One veteran with a background in health care asked how VANIHCS was keeping up with new modalities and innovations being used in the civilian world. “The VA, over the years, has really led in a lot of ways with innovations and with a lot of new techniques and medical approaches,” McBride said, citing examples such as prosthetic limbs and genomics. “Many of these things are happening in the VA. Most of the time these have been partnerships with large medical schools. It does occur frequently.”

Another veteran expressed concern over the turnover rate among VANIHCS providers, saying he has one meeting with the provider and then the provider leaves the system for another job. “Like many organizations, we have a certain measure of turnover,” McBride said. “In the last year or two we’ve had a greater measure of stability. We recognize the importance of having a stable primary-care provider.”

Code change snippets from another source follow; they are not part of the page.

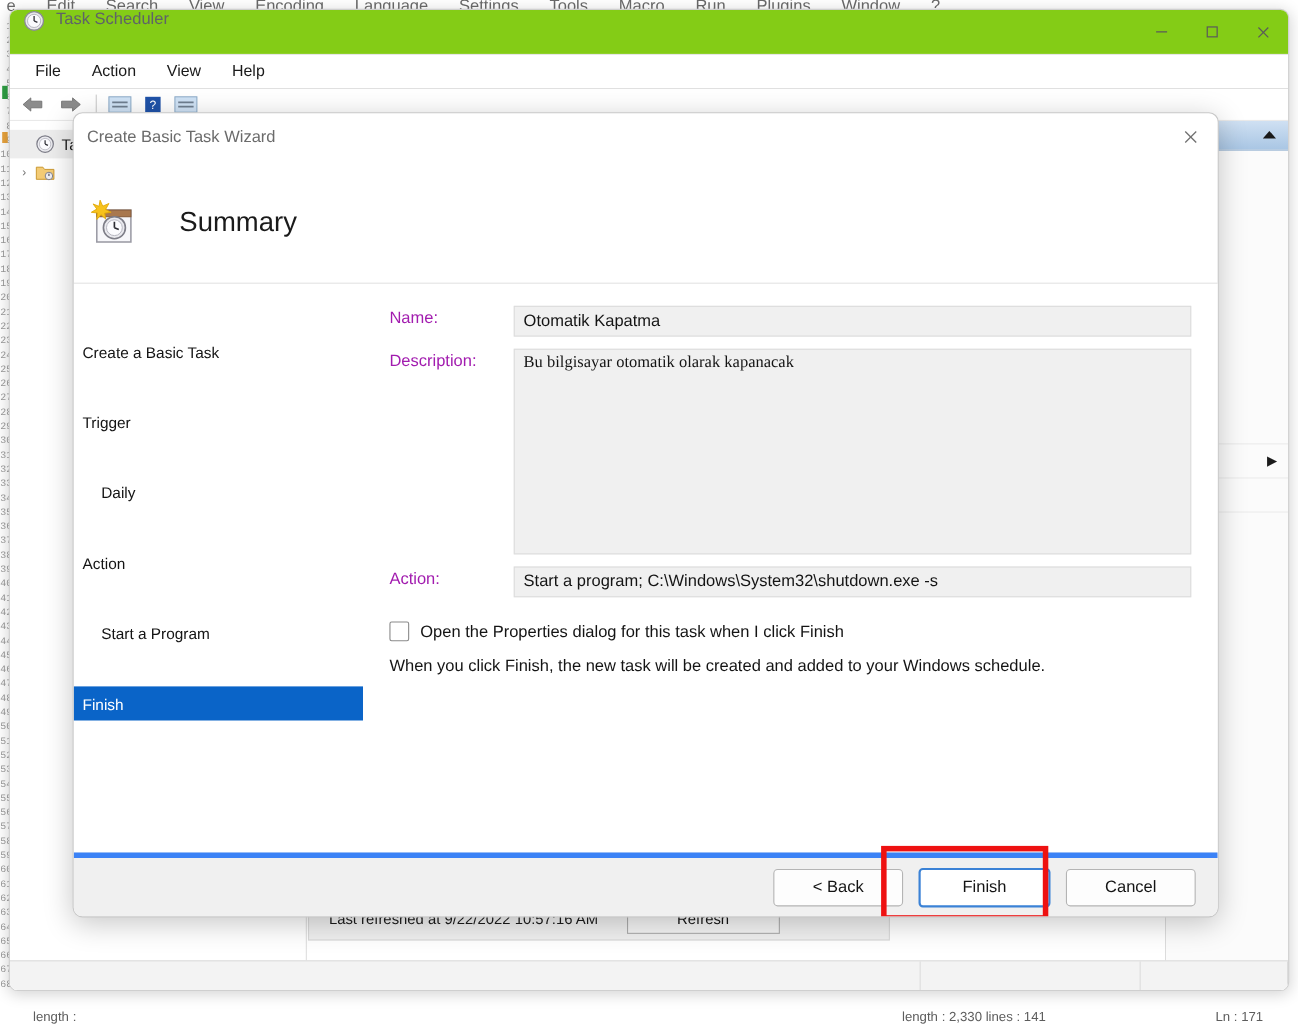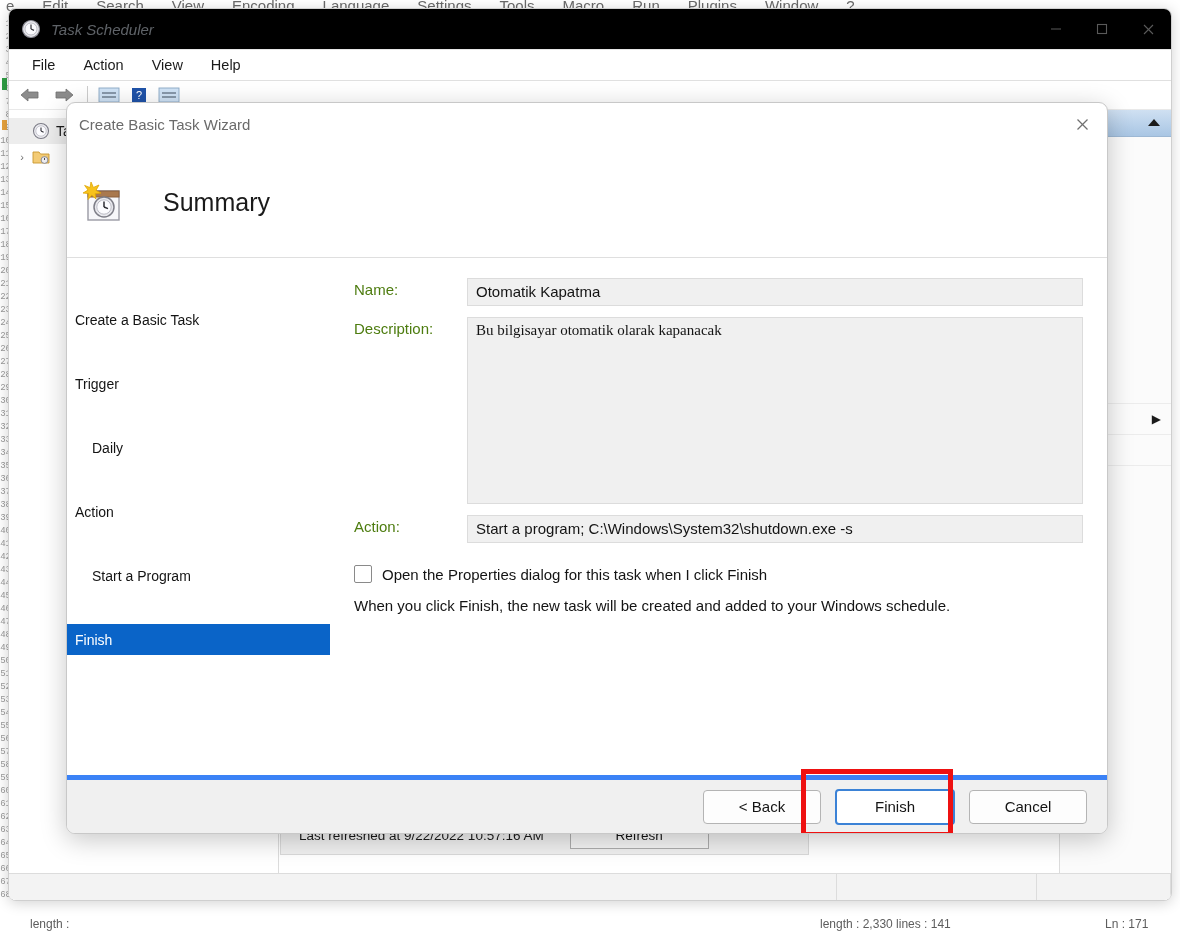--- a/index.html
+++ b/index.html
@@ -78,24 +78,22 @@
     background: #ffffff;
     border: 1px solid #cfcfcf;
     border-radius: 8px;
     box-shadow: 0 2px 14px rgba(0,0,0,0.18);
     overflow: hidden;
     box-sizing: border-box;
   }
   .ts-titlebar {
     position: relative;
     height: 40px;
-    background: #000000;
-    display: flex;
-    align-items: center;
-    font-style: italic;
+    background: #84cc16;
+    display: flex;
   }
   .ts-appicon {
     margin-left: 12px;
     width: 20px; height: 20px;
     flex: none;
   }
   .ts-title {
     margin-left: 10px;
     font-size: 15px;
     color: #5f6368;
@@ -316,21 +314,21 @@
   }
   .frow {
     display: flex;
     align-items: flex-start;
     margin-bottom: 11px;
   }
   .flabel {
     width: 113px;
     flex: none;
     font-size: 15px;
-    color: #4d7c0f;
+    color: #a21caf;
     padding-top: 3px;
   }
   .fvalue {
     flex: 1;
     background: #f0f0f0;
     border: 1px solid #dcdcdc;
     font-size: 15px;
     color: #141414;
     padding: 4px 8px;
     box-sizing: border-box;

McBride was asked what his health-care system was doing to combat the opioid crisis that the nation faces and said VANIHCS was following VA’s Opioid Safety Initiative. He said the initiative is designed to help taper veterans off opioids while VA provides other forms of pain management that could include seeing a chiropractor or physical therapist.

“Have we been perfect? No,” McBride said. “Have we been doing a lot better in the last few years? Of course.”

Another veteran said that VA does care about its patients, rather than just bottom-line numbers, while Grant County Service Officer and Legionnaire Allen Connelly said he also makes it a point to ask veterans how their VA experience has gone. “I can tell you that at least 95 percent of them are very positive,” he said. “So you are doing something right.”

Edwin Thomas, assistant director for Health Policy in the Legion’s Veterans Affairs & Rehabilitation Division in Washington, D.C., promised that when he and other Legionnaires would meet with McBride and other VA staff the day after the town hall, “We will be advocating on your behalf. There are a whole lot of things that the VA does – good things – but we also know there are some things that they can approve on. We provide an extra set of eyes.”

Jorge Ortiz, Sen. Joe Donnelly’s Northeast Regional Director and a second lieutenant in the Indiana National Guard, said town halls such as the one the Legion facilitated are critical in advancing veterans’ issues.

“I think it’s really important for veterans to be able to speak up on issues, especially regarding their care,” Ortiz said. “I know over the past few years we’ve worked legislatively on issues like Choice and just expanding more access to health care for veterans, and none of those (would be accomplished) without veterans speaking up.”